Front-end code edit data:
>>>>
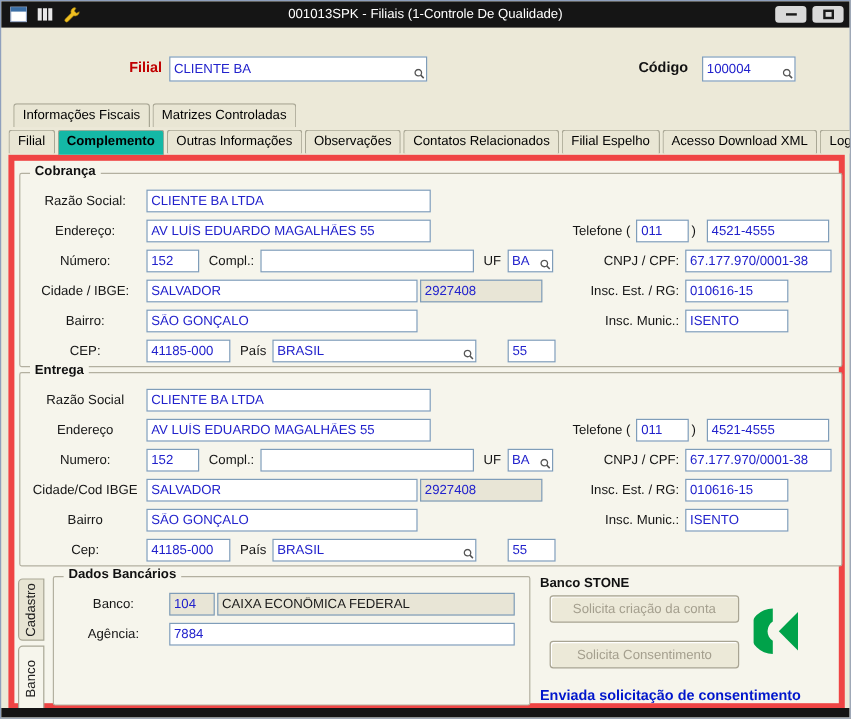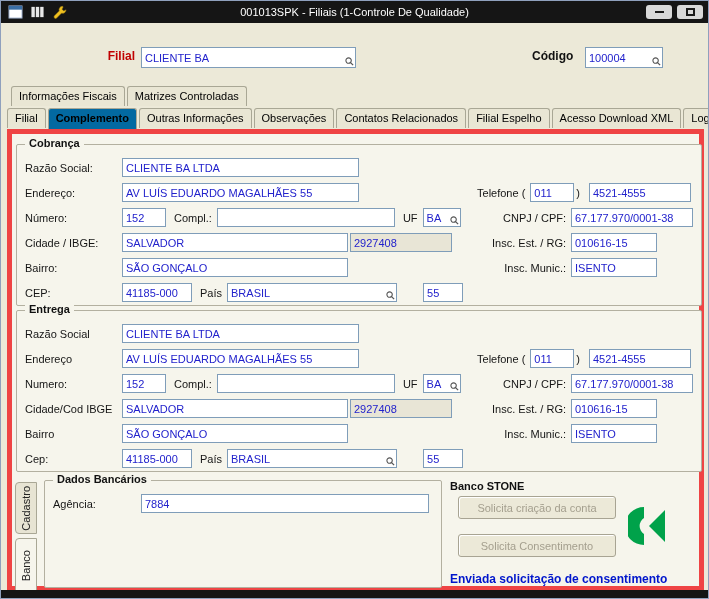--- a/index.html
+++ b/index.html
@@ -22,7 +22,7 @@
   .mag{position:absolute;right:2px;bottom:2px;line-height:0}
   .tabs{position:absolute;display:flex;align-items:flex-end}
   .tab{height:20px;padding:3px 7px;font-size:11px;border:1px solid #a9a795;border-bottom:none;border-radius:3px 3px 0 0;background:#e9e6d4;margin-right:2px;white-space:nowrap;cursor:pointer}
-  .tab.active{background:#0369a1;font-weight:bold;height:21px;margin-bottom:-1px;z-index:3;position:relative}
+  .tab.active{background:#14b8a6;font-weight:bold;height:21px;margin-bottom:-1px;z-index:3;position:relative}
   .panel{position:absolute;left:6px;top:128px;width:697px;height:462px;background:#f6f5ec;border:5px solid #ef4444}
   .groupbox{position:absolute;border:1px solid #b3b0a0;border-radius:2px;padding:12px 8px 2px 8px;background:#f6f5ec}
   .legend{position:absolute;top:-8px;left:8px;background:#f6f5ec;padding:0 4px;font-weight:bold;font-size:11px;color:#111}

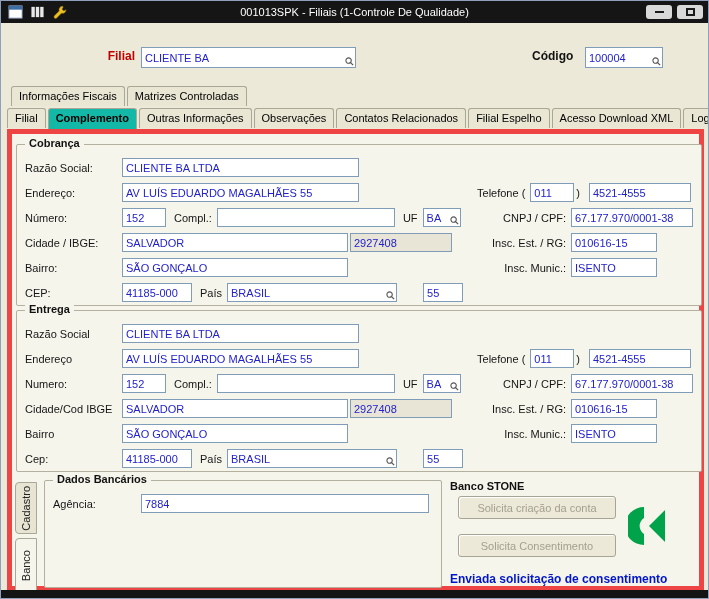--- a/index.html
+++ b/index.html
@@ -27,7 +27,7 @@
   .groupbox{position:absolute;border:1px solid #b3b0a0;border-radius:2px;padding:12px 8px 2px 8px;background:#f6f5ec}
   .legend{position:absolute;top:-8px;left:8px;background:#f6f5ec;padding:0 4px;font-weight:bold;font-size:11px;color:#111}
   .grow{display:flex;align-items:center;height:21px;margin-bottom:4px}
-  .lbl{font-size:11px;color:#151515;text-align:left;padding-right:5px;white-space:nowrap}
+  .lbl{font-size:11px;color:#151515;text-align:center;padding-right:5px;white-space:nowrap}
   .w97{width:97px;flex:none}
   .w88{width:88px;flex:none}
   .rlabel{margin-left:auto}

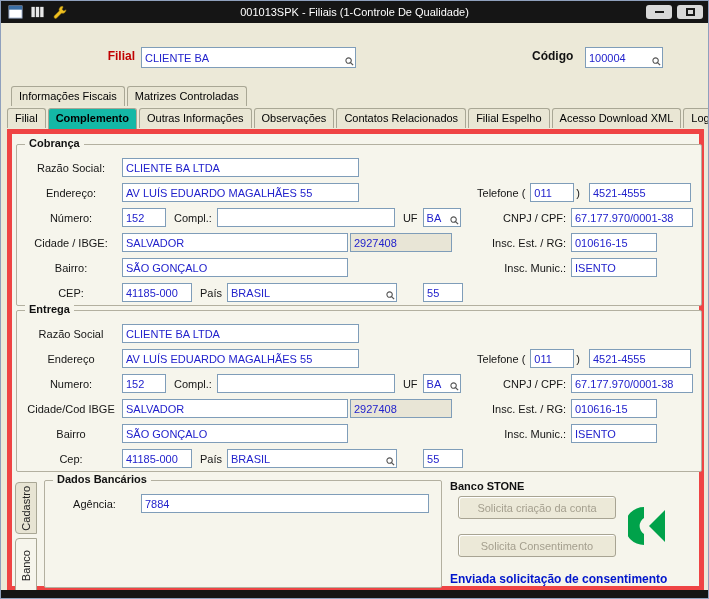--- a/index.html
+++ b/index.html
@@ -253,6 +253,11 @@
     <div class="groupbox" style="left:32px;top:346px;width:398px;height:108px">
       <div class="legend">Dados Bancários</div>
 
+      <div class="grow">
+        <span class="lbl w88">Banco:</span>
+        <input class="inp ro" style="width: 38px;" value="104">
+        <input class="inp ro dark" style="width: 248px; margin-left: 2px;" readonly="" value="CAIXA ECONÔMICA FEDERAL">
+      </div>
 
       <div class="grow">
         <span class="lbl w88">Agência:</span>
<<<<
• **Exercise requirements**
Return every line of the entries above that the string "right" appears in.

• **Result for this exercise**
   .mag{position:absolute;right:2px;bottom:2px;line-height:0}
   .tab{height:20px;padding:3px 7px;font-size:11px;border:1px solid #a9a795;border-bottom:none;border-radius:3px 3px 0 0;background:#e9e6d4;margin-right:2px;white-space:nowrap;cursor:pointer}
-  .lbl{font-size:11px;color:#151515;text-align:left;padding-right:5px;white-space:nowrap}
+  .lbl{font-size:11px;color:#151515;text-align:center;padding-right:5px;white-space:nowrap}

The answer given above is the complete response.